PROBLEM DETAILS:
What is needed is an exact retyping of each entry, pictures excluded.

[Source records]
▼

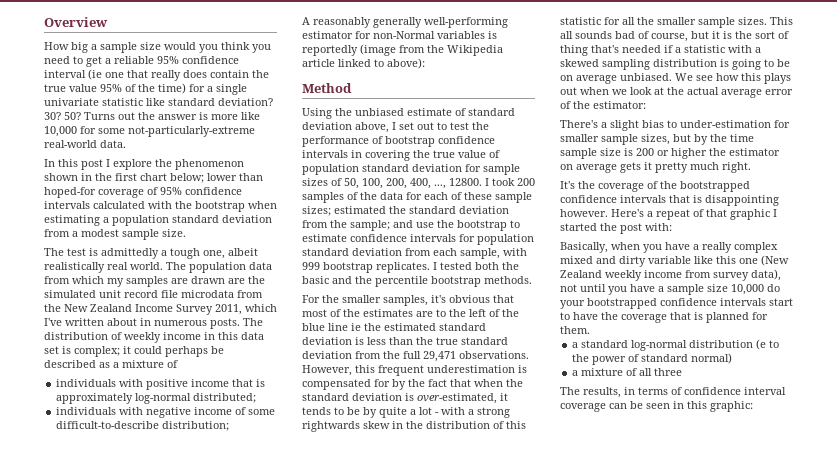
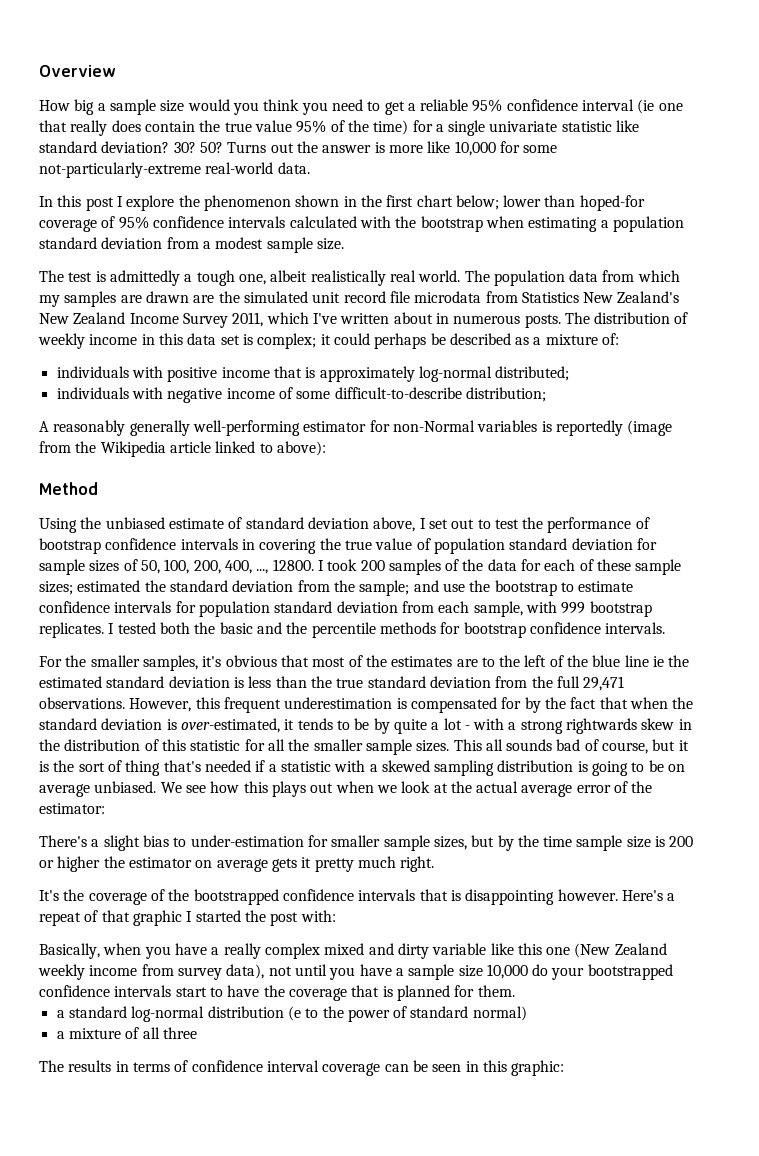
[44,304,61,312] the -> [521,291,680,303] Statistics New Zealand's
[167,360,178,368] of -> [602,333,620,345] of:
[431,276,532,287] bootstrap methods. -> [379,622,666,638] methods for bootstrap confidence intervals.
[583,387,621,398] results, -> [68,1060,112,1072] results

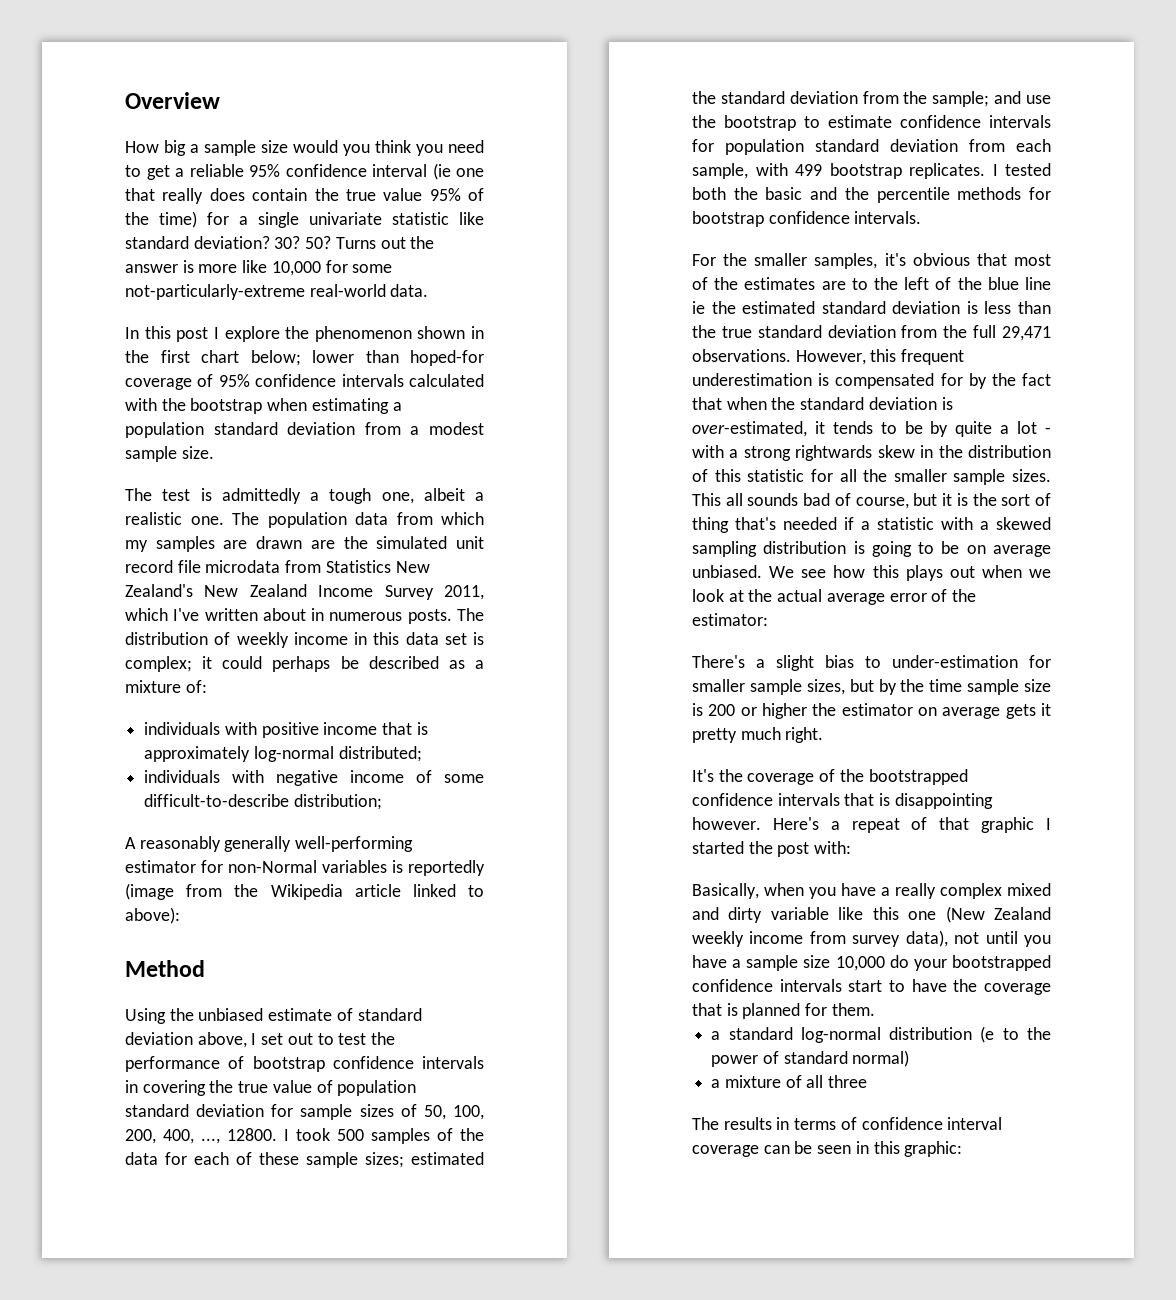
[310,270,461,286] realistically real world. -> [475,492,484,501] [125,512,224,525] a realistic one.
[360,560,385,571] 200 -> [337,1129,364,1141] 500
[561,602,586,614] 999 -> [795,164,822,176] 499

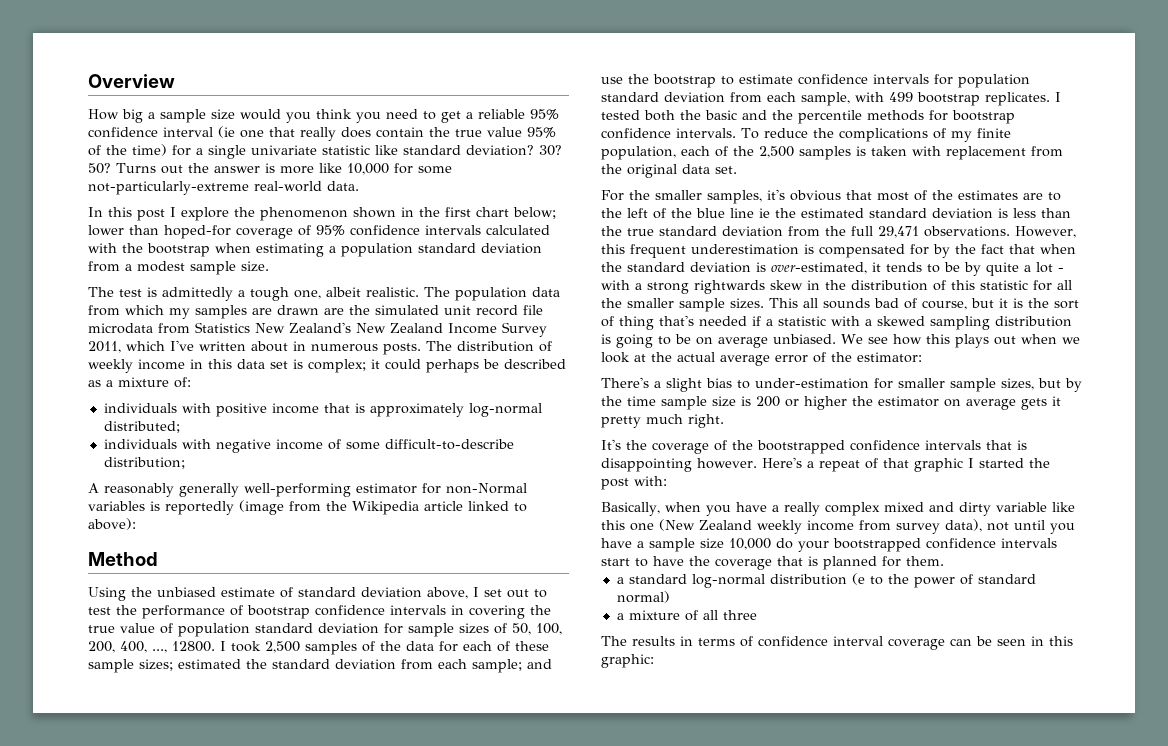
[475,492,484,501] [125,512,224,525] a realistic one. -> [366,287,419,297] realistic.
[337,1129,364,1141] 500 -> [265,641,300,653] 2,500
[903,91,928,104] the -> [438,659,467,669] each
(922, 217) none -> [741,128,1011,142] [601,146,1063,160] [601,164,737,178] To reduce the complications of my finite population, each of the 2,500 samples is taken with replacement from the original data set.

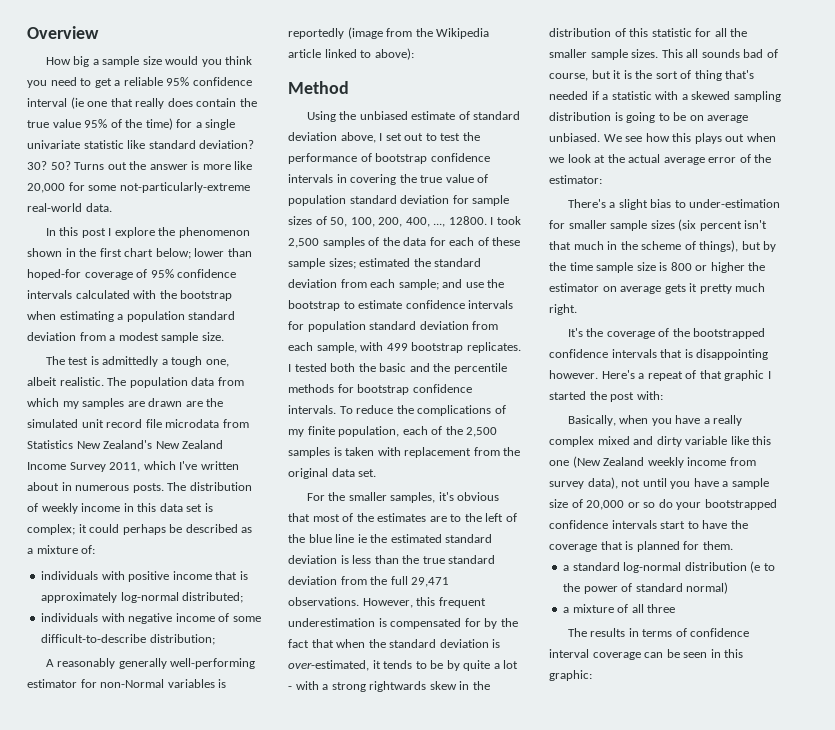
[346,163,389,175] 10,000 -> [27,183,65,193] 20,000
[1001,378,1034,390] sizes, -> [650,219,768,231] [549,240,739,252] sizes (six percent isn't that much in the scheme of things),
[756,396,780,407] 200 -> [670,262,692,271] 800
[729,538,771,550] 10,000 -> [571,499,656,510] of 20,000 or so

▲

TASK RESPONSE:
[44,304,61,312] the -> [521,291,680,303] Statistics New Zealand's
[167,360,178,368] of -> [602,333,620,345] of:
[431,276,532,287] bootstrap methods. -> [379,622,666,638] methods for bootstrap confidence intervals.
[583,387,621,398] results, -> [68,1060,112,1072] results

[310,270,461,286] realistically real world. -> [475,492,484,501] [125,512,224,525] a realistic one.
[360,560,385,571] 200 -> [337,1129,364,1141] 500
[561,602,586,614] 999 -> [795,164,822,176] 499

[475,492,484,501] [125,512,224,525] a realistic one. -> [366,287,419,297] realistic.
[337,1129,364,1141] 500 -> [265,641,300,653] 2,500
[903,91,928,104] the -> [438,659,467,669] each
(922, 217) none -> [741,128,1011,142] [601,146,1063,160] [601,164,737,178] To reduce the complications of my finite population, each of the 2,500 samples is taken with replacement from the original data set.

[346,163,389,175] 10,000 -> [27,183,65,193] 20,000
[1001,378,1034,390] sizes, -> [650,219,768,231] [549,240,739,252] sizes (six percent isn't that much in the scheme of things),
[756,396,780,407] 200 -> [670,262,692,271] 800
[729,538,771,550] 10,000 -> [571,499,656,510] of 20,000 or so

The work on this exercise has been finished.